Since Part 1 is an argument rather than a narrative, it is structured more like an essay than as a story with defined plot points. The Underground Man’s thesis is that his society is so misguided that someone with intelligence is bound to be a failure, whereas people who lack critical insight will get ahead because they do not question the order of things. This is true on an internal, emotional, and psychological level and translates to one’s career and activity in the world. Part of the reason for this, in the Underground Man’s mind, is that European ideas, which he believes are intellectually and morally corrupt, are infecting Russian society. This is the beginning of Dostoevsky’s setup of the Slavophile versus Westernizer argument, and he takes the side of the Slavophiles. The Underground Man professes Slavophile beliefs, but his voice is so sarcastic that Dostoevsky leaves room in the text for the reader to question the merit of the Underground Man’s argument.

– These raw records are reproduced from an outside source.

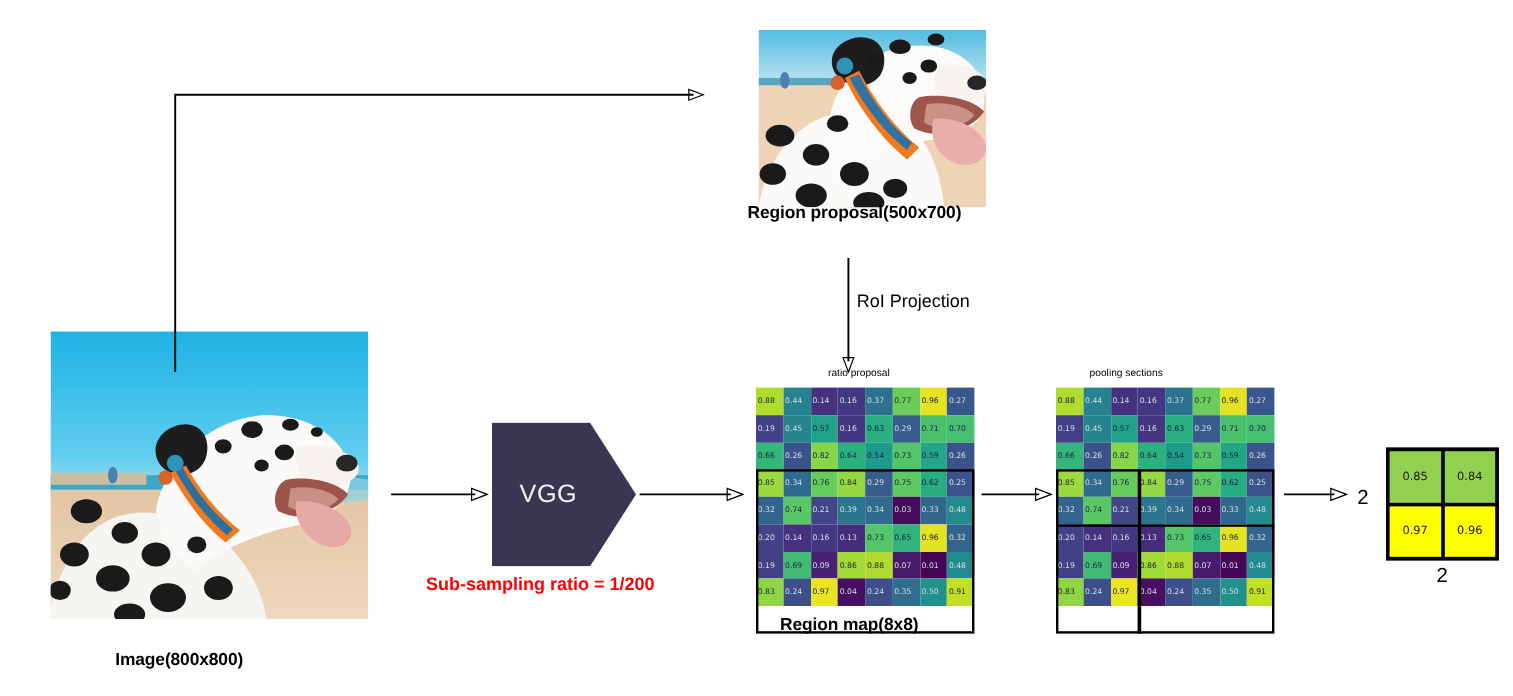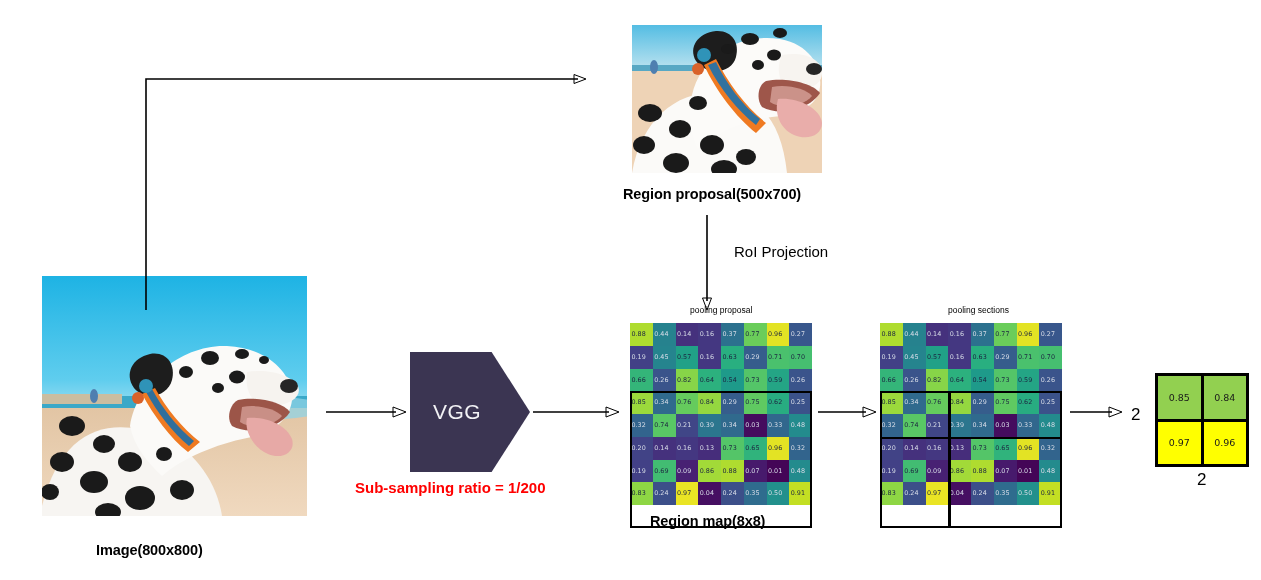--- a/index.html
+++ b/index.html
@@ -155,7 +155,7 @@
     <ellipse cx="22" cy="42" rx="4" ry="7" fill="#4f7fb0"></ellipse>
   </svg>
 </div>
-<div class="lbl-bold" style="left:623px;top:186px;">Region proposal(500x700)</div>
+<div class="lbl-bold" style="left:623px;top:170px;">Region proposal(500x700)</div>
 
 <svg class="arrow-svg" style="left:0px;top:60px;width:620px;height:270px;">
   <path d="M146 250 L146 19 L578 19" stroke-width="1.6"></path>

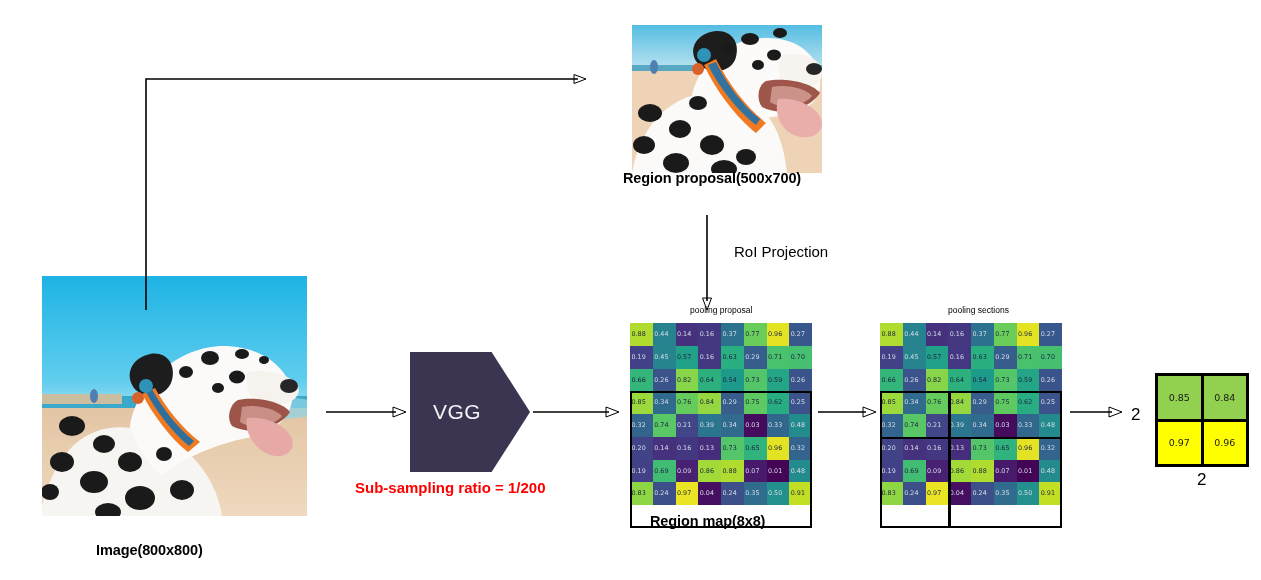--- a/index.html
+++ b/index.html
@@ -166,7 +166,7 @@
   <path d="M17 0 L17 86" stroke-width="1.6"></path>
   <path d="M17 95 L12.5 83 L21.5 83 Z" fill="#000" stroke="none"></path>
 </svg>
-<div class="lbl-plain" style="left:714px;top:243px;margin-left:20px;">RoI Projection</div>
+<div class="lbl-plain" style="left:714px;top:243px;">RoI Projection</div>
 
 <div class="vgg" style="left:410px;top:352px;width:120px;height:120px;">
   <span>VGG</span>

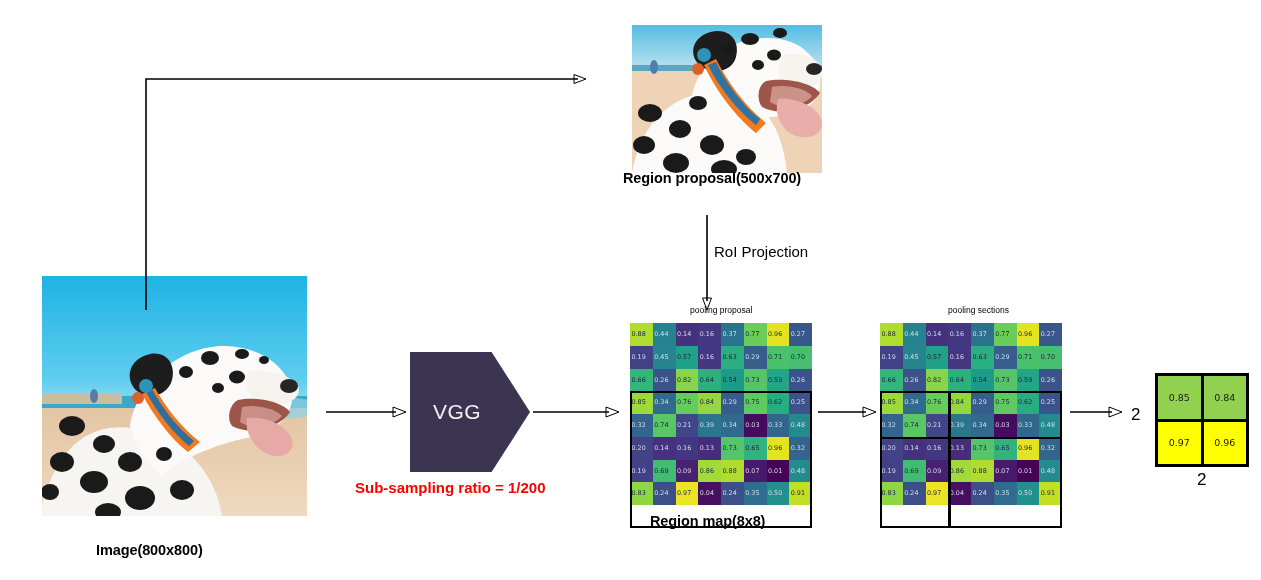--- a/index.html
+++ b/index.html
@@ -183,7 +183,7 @@
   <path d="M86 9 L73 4 L73 14 Z" fill="#000" stroke="none"></path>
 </svg>
 
-<div class="lbl-small" style="left:690px;top:305px;">pooling proposal</div>
+<div class="lbl-small" style="left:690px;top:305px;">ratio proposal</div>
 <div class="grid-wrap" style="left:630px;top:323px;width:182px;height:182px;">
   <div class="grid" id="grid-feature">
       <div class="cell" style="background: rgb(175, 220, 47);">

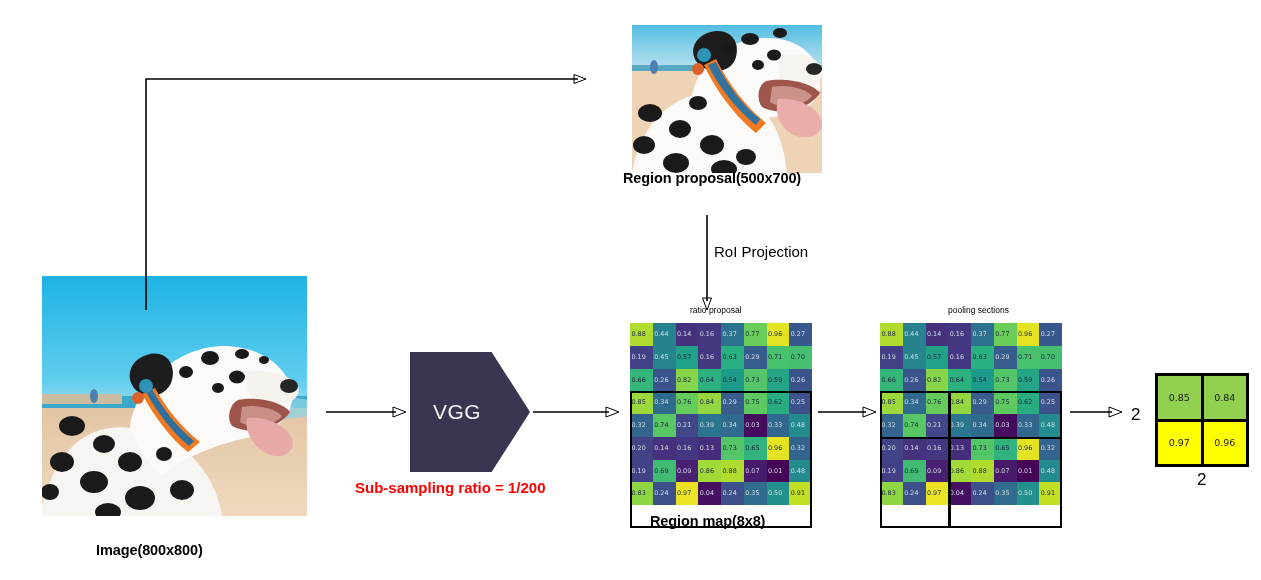--- a/index.html
+++ b/index.html
@@ -388,7 +388,7 @@
   <path d="M58 9 L45 4 L45 14 Z" fill="#000" stroke="none"></path>
 </svg>
 
-<div class="lbl-small" style="left:948px;top:305px;">pooling sections</div>
+<div class="lbl-small" style="left:908px;top:305px;">pooling sections</div>
 <div class="grid-wrap" style="left:880px;top:323px;width:182px;height:182px;">
   <div class="grid" id="grid-pool">
       <div class="cell" style="background: rgb(175, 220, 47);">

No clear setting is established in the first chapters, in keeping with the argument structure of the narrative. The Underground Man defines “the underground” in which he lives, but this is a metaphorical space, not an actual underground dwelling. As the work lacks both plot and setting, the Underground Man’s voice drives and builds the narrative’s momentum, using such rhetorical devices as imagery, metaphor, and hyperbole to illustrate his points. For example, Chapter 3 presents the sustained metaphor in which the narrator likens himself to a mouse due to both his timidity and his underground dwelling. The narrative also includes flashbacks to ground the narrative, contextualizing the otherwise abstract intellectual arguments. This is illustrated in Chapter 1, in which the Underground Man introduces the book by recalling the government office work from which he is retired.